INFORMATION PROVIDED:
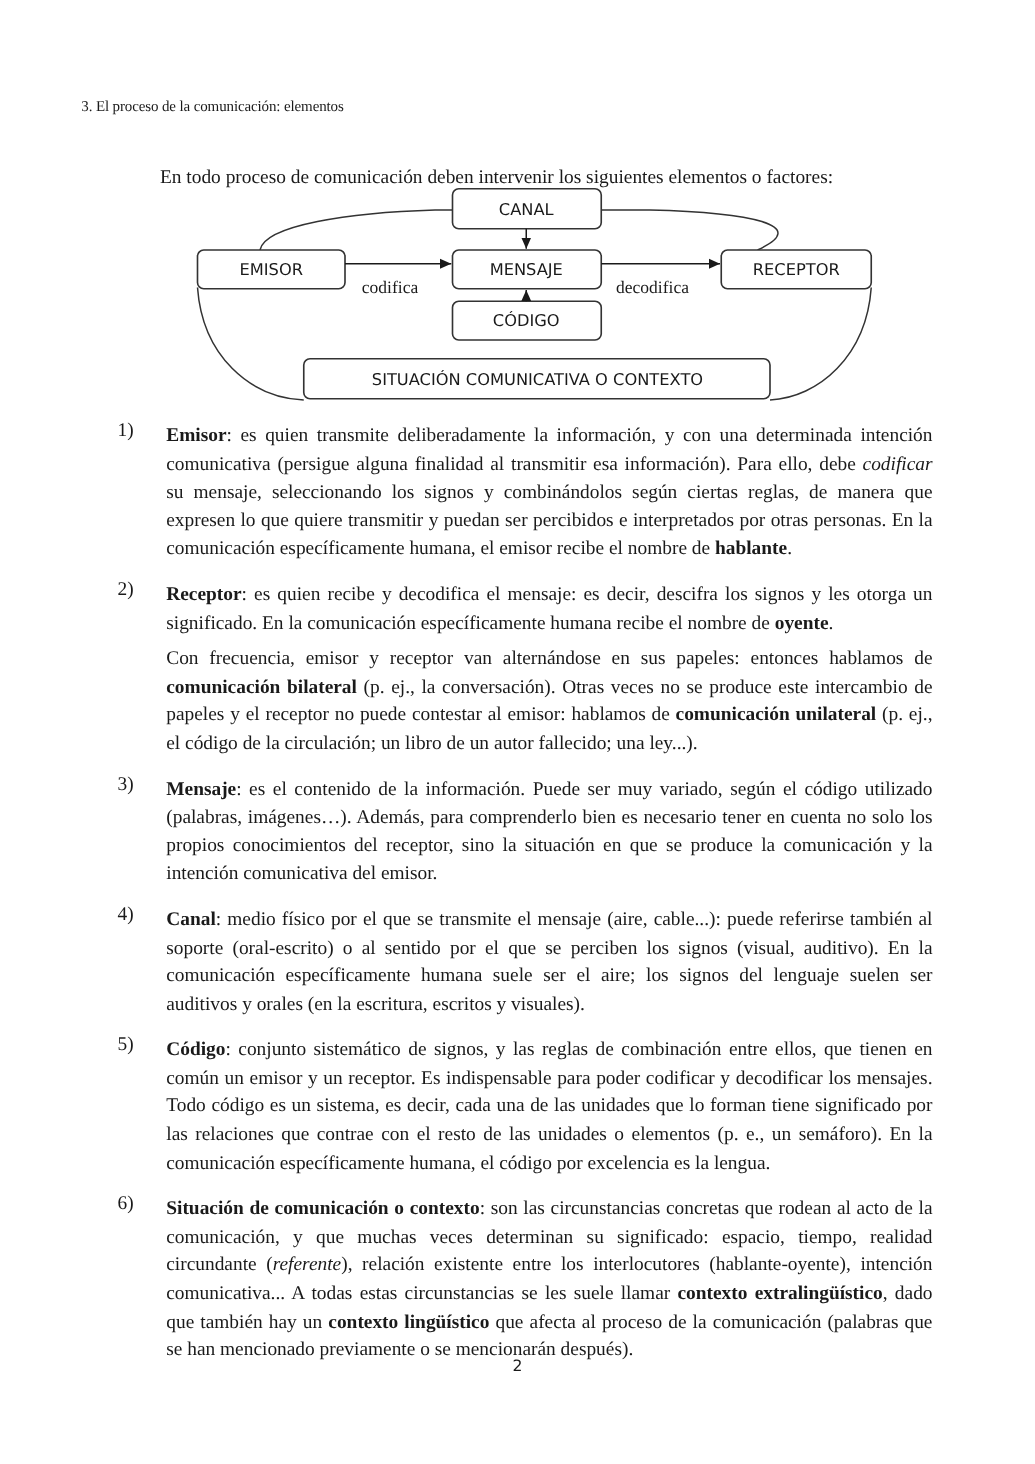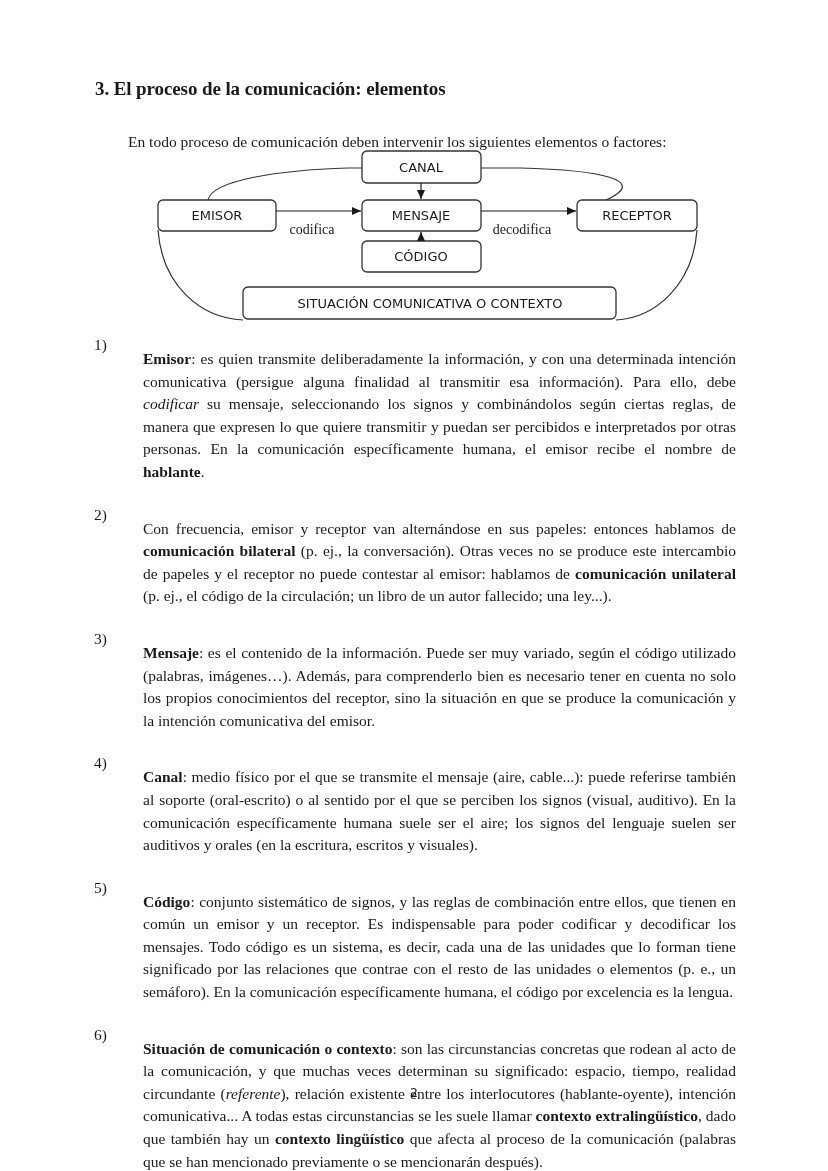--- a/index.html
+++ b/index.html
@@ -8,8 +8,8 @@
       font-family: "Liberation Serif", serif; color: #1a1a1a;
     }
     .heading {
-      position: absolute; left: 95px; top: 78px;
-      font-weight: bold; font-size: 19px; letter-spacing: -0.1px;
+      position: absolute; left: 65px; top: 78px;
+      font-weight: normal; font-size: 12px; letter-spacing: -0.1px;
     }
     .intro {
       position: absolute; left: 128px; top: 133px;

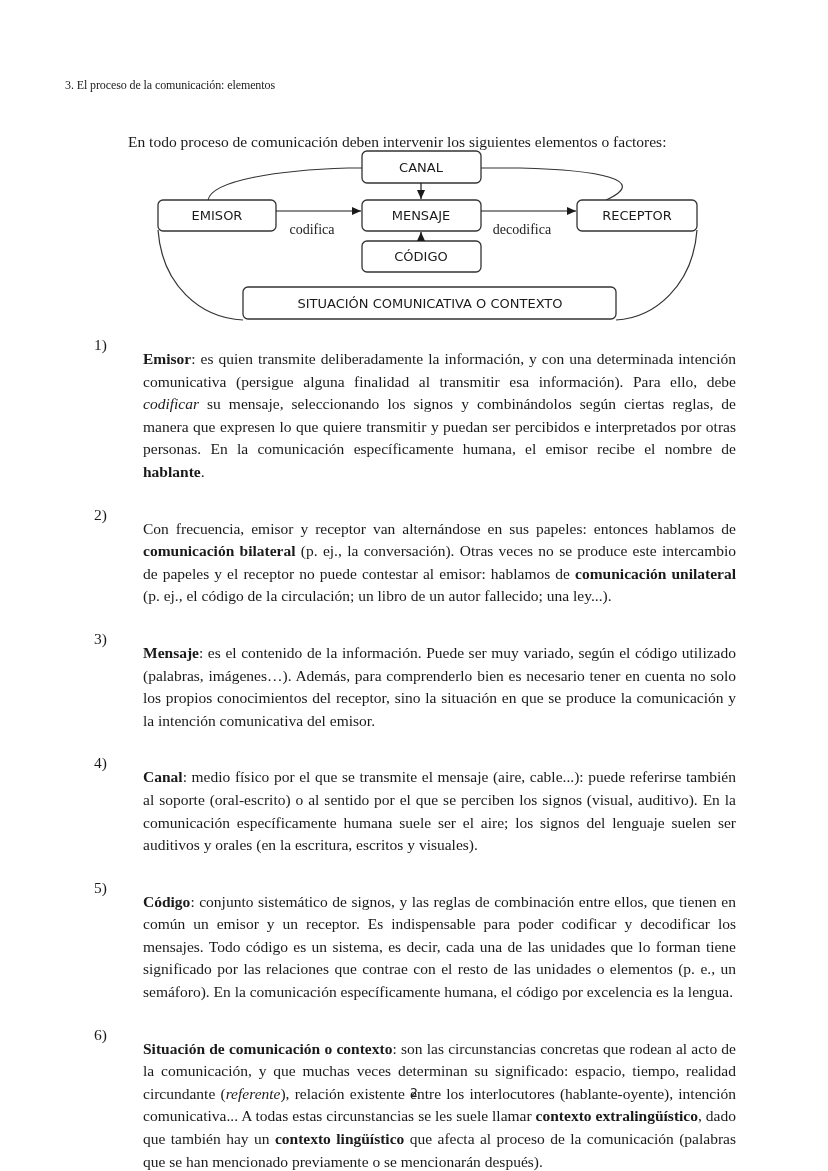--- a/index.html
+++ b/index.html
@@ -25,7 +25,7 @@
     .item { display: flex; margin-bottom: 6px; }
     .num { width: 35px; flex: none; }
     .body { flex: 1; text-align: justify; }
-    .body p { margin: 14px; }
+    .body p { margin: 4px; }
     .body p + p { margin-top: 6px; }
     b { font-weight: bold; }
     i { font-style: italic; }

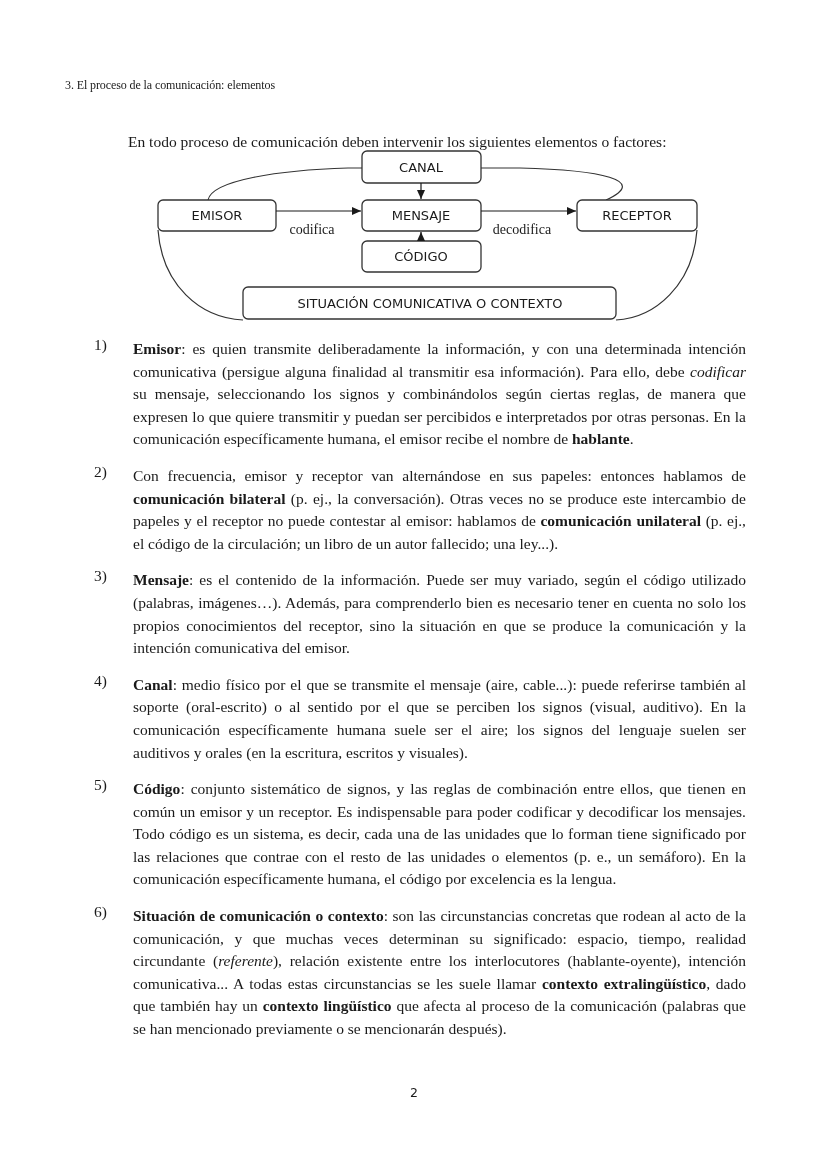--- a/index.html
+++ b/index.html
@@ -91,6 +91,7 @@
   <div class="item">
     <span class="num">2)</span>
     <div class="body">
+      <p><b>Receptor</b><span>: es quien recibe y decodifica el mensaje: es decir, descifra los signos y les otorga un significado. En la comunicación específicamente humana recibe el nombre de </span><b>oyente</b><span>.</span></p>
       <p><span>Con frecuencia, emisor y receptor van alternándose en sus papeles: entonces hablamos de </span><b>comunicación bilateral</b><span> (p. ej., la conversación). Otras veces no se produce este intercambio de papeles y el receptor no puede contestar al emisor: hablamos de </span><b>comunicación unilateral</b><span> (p. ej., el código de la circulación; un libro de un autor fallecido; una ley...).</span></p>
     </div>
   </div>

TASK TO COMPLETE: In the copy, include every record exactly and no pictures.

RESPONSE TO THIS EXERCISE:
--- a/index.html
+++ b/index.html
@@ -8,8 +8,8 @@
       font-family: "Liberation Serif", serif; color: #1a1a1a;
     }
     .heading {
-      position: absolute; left: 95px; top: 78px;
-      font-weight: bold; font-size: 19px; letter-spacing: -0.1px;
+      position: absolute; left: 65px; top: 78px;
+      font-weight: normal; font-size: 12px; letter-spacing: -0.1px;
     }
     .intro {
       position: absolute; left: 128px; top: 133px;

--- a/index.html
+++ b/index.html
@@ -25,7 +25,7 @@
     .item { display: flex; margin-bottom: 6px; }
     .num { width: 35px; flex: none; }
     .body { flex: 1; text-align: justify; }
-    .body p { margin: 14px; }
+    .body p { margin: 4px; }
     .body p + p { margin-top: 6px; }
     b { font-weight: bold; }
     i { font-style: italic; }

--- a/index.html
+++ b/index.html
@@ -91,6 +91,7 @@
   <div class="item">
     <span class="num">2)</span>
     <div class="body">
+      <p><b>Receptor</b><span>: es quien recibe y decodifica el mensaje: es decir, descifra los signos y les otorga un significado. En la comunicación específicamente humana recibe el nombre de </span><b>oyente</b><span>.</span></p>
       <p><span>Con frecuencia, emisor y receptor van alternándose en sus papeles: entonces hablamos de </span><b>comunicación bilateral</b><span> (p. ej., la conversación). Otras veces no se produce este intercambio de papeles y el receptor no puede contestar al emisor: hablamos de </span><b>comunicación unilateral</b><span> (p. ej., el código de la circulación; un libro de un autor fallecido; una ley...).</span></p>
     </div>
   </div>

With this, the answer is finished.